The Florida Fish and Wildlife Conservation Commission has banned the importation of lionfish and prohibited the breeding of the fish, steps that experts said will focus attention on the problem. The commission also lifted fishing licensing requirements to hunt lionfish and even started an app so that people can report lionfish sightings.
“Eradication is not on the table, but local control has proven to be very effective,” said Lad Akins, special projects director for the Reef Environmental Education Foundation. “They are what many people call a near-perfect invader.”
Lionfish derbies, or rodeos, seem to have the best success rate. Groups of divers gather for a day of spearfishing; recently, 22 divers speared 573 lionfish in one day in the Florida Keys.
There is talk of offering bounties, but money is scarce.
Then there is the gourmet approach.
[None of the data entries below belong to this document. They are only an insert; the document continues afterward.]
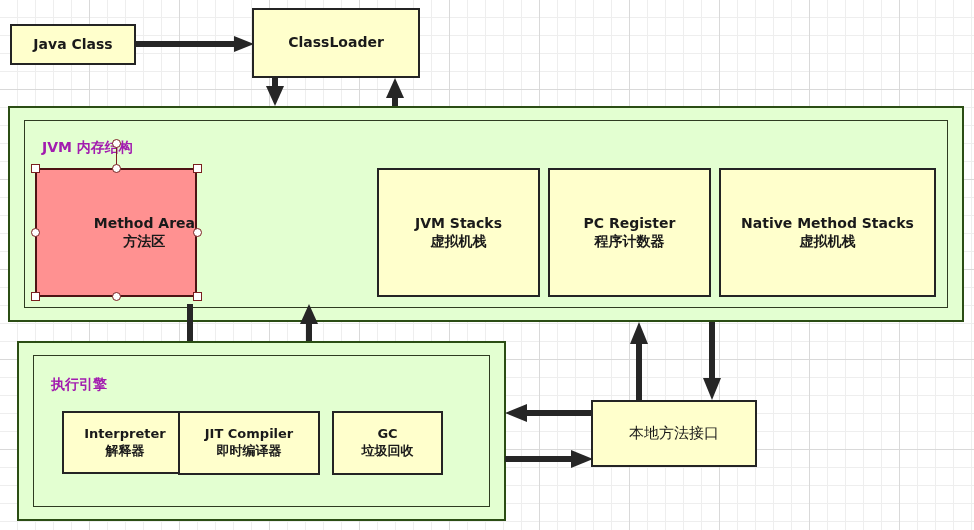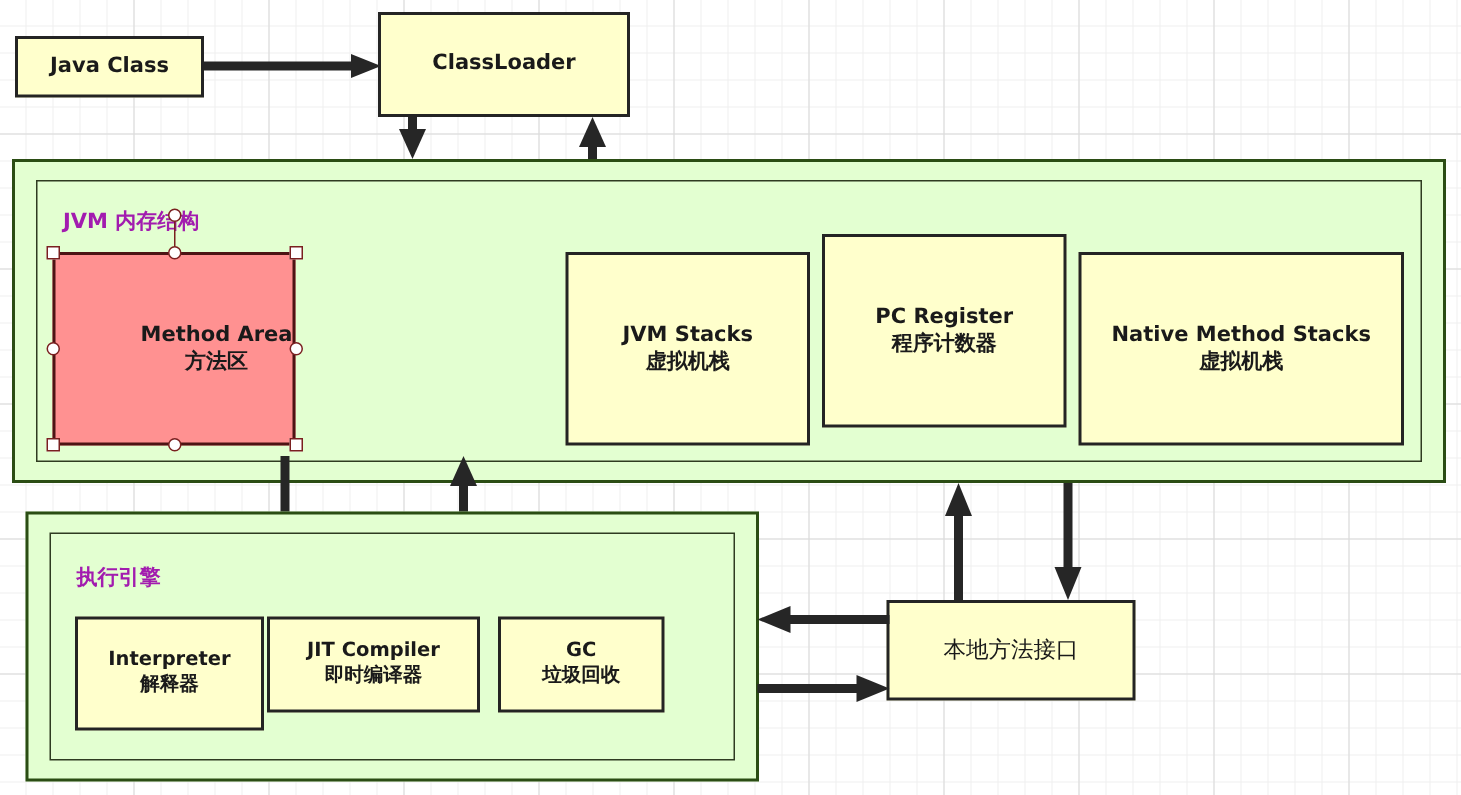--- a/index.html
+++ b/index.html
@@ -161,7 +161,7 @@
     </span>
   </div>
 
-  <div class="node box-yellow" style="left:548px; top:156px; width:163px; height:129px;">
+  <div class="node box-yellow" style="left:548px; top:168px; width:163px; height:129px;">
     <span>
       <span class="line2">PC Register</span>
       <span class="line2">程序计数器</span>

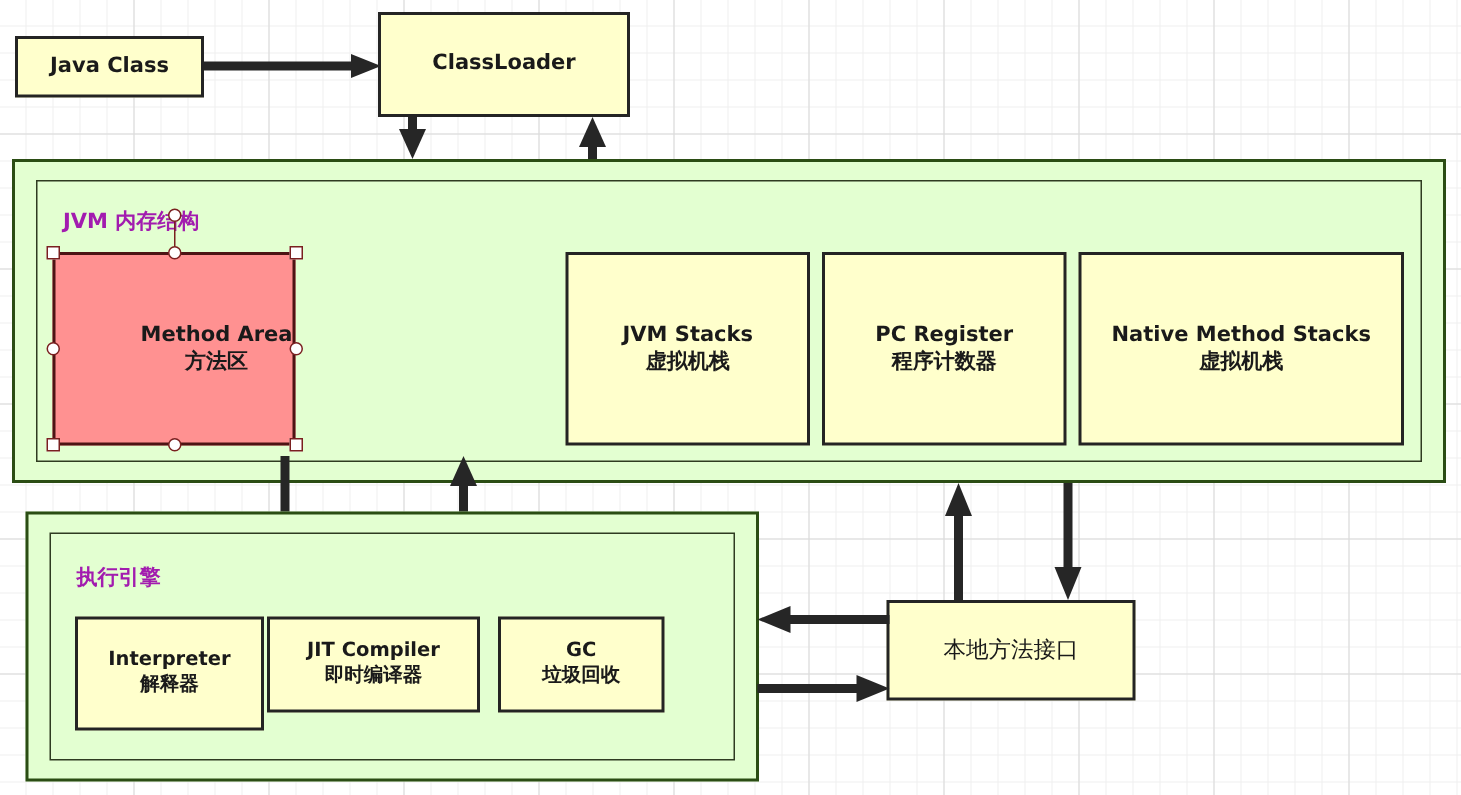--- a/index.html
+++ b/index.html
@@ -208,7 +208,7 @@
     <div class="container-label" style="left:32px; top:33px;">执行引擎</div>
   </div>
 
-  <div class="node box-yellow small" style="left:50px; top:411px; width:126px; height:76px;">
+  <div class="node box-yellow small" style="left:62px; top:411px; width:126px; height:63px;">
     <span>
       <span class="line2">Interpreter</span>
       <span class="line2">解释器</span>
Some Florida restaurants are now buying lionfish, which are light and flaky when cooked. Once there is a large enough market for them, scientists said, fishermen will pay attention and help haul them out of the sea.
“The tricky part is catching them,” said Maia McGuire of the University of Florida. “It’s labor intensive and requires divers, gear and boats.”
Scientists are finding that limiting the number of lionfish on a reef – as opposed to culling them all – will allow the reef and its fish to recover.
Scientists said lionfish wound up in the Atlantic Ocean when people bought them for their aquariums and eventually freed them in the ocean, where they do not pose a problem in their native waters, most likely because they are eaten by more powerful predators that keep the population in check. Here, the predators seemed befuddled by them.
The fish are gluttonous, stuffing 50 to 60 baby fish into their stomachs. Females can each release two million eggs a year.
“They can spawn as frequently as every four days, which is really crazy,” Ms. McGuire said, then wondered,” Are we going to end up with reefs just covered with lionfish?”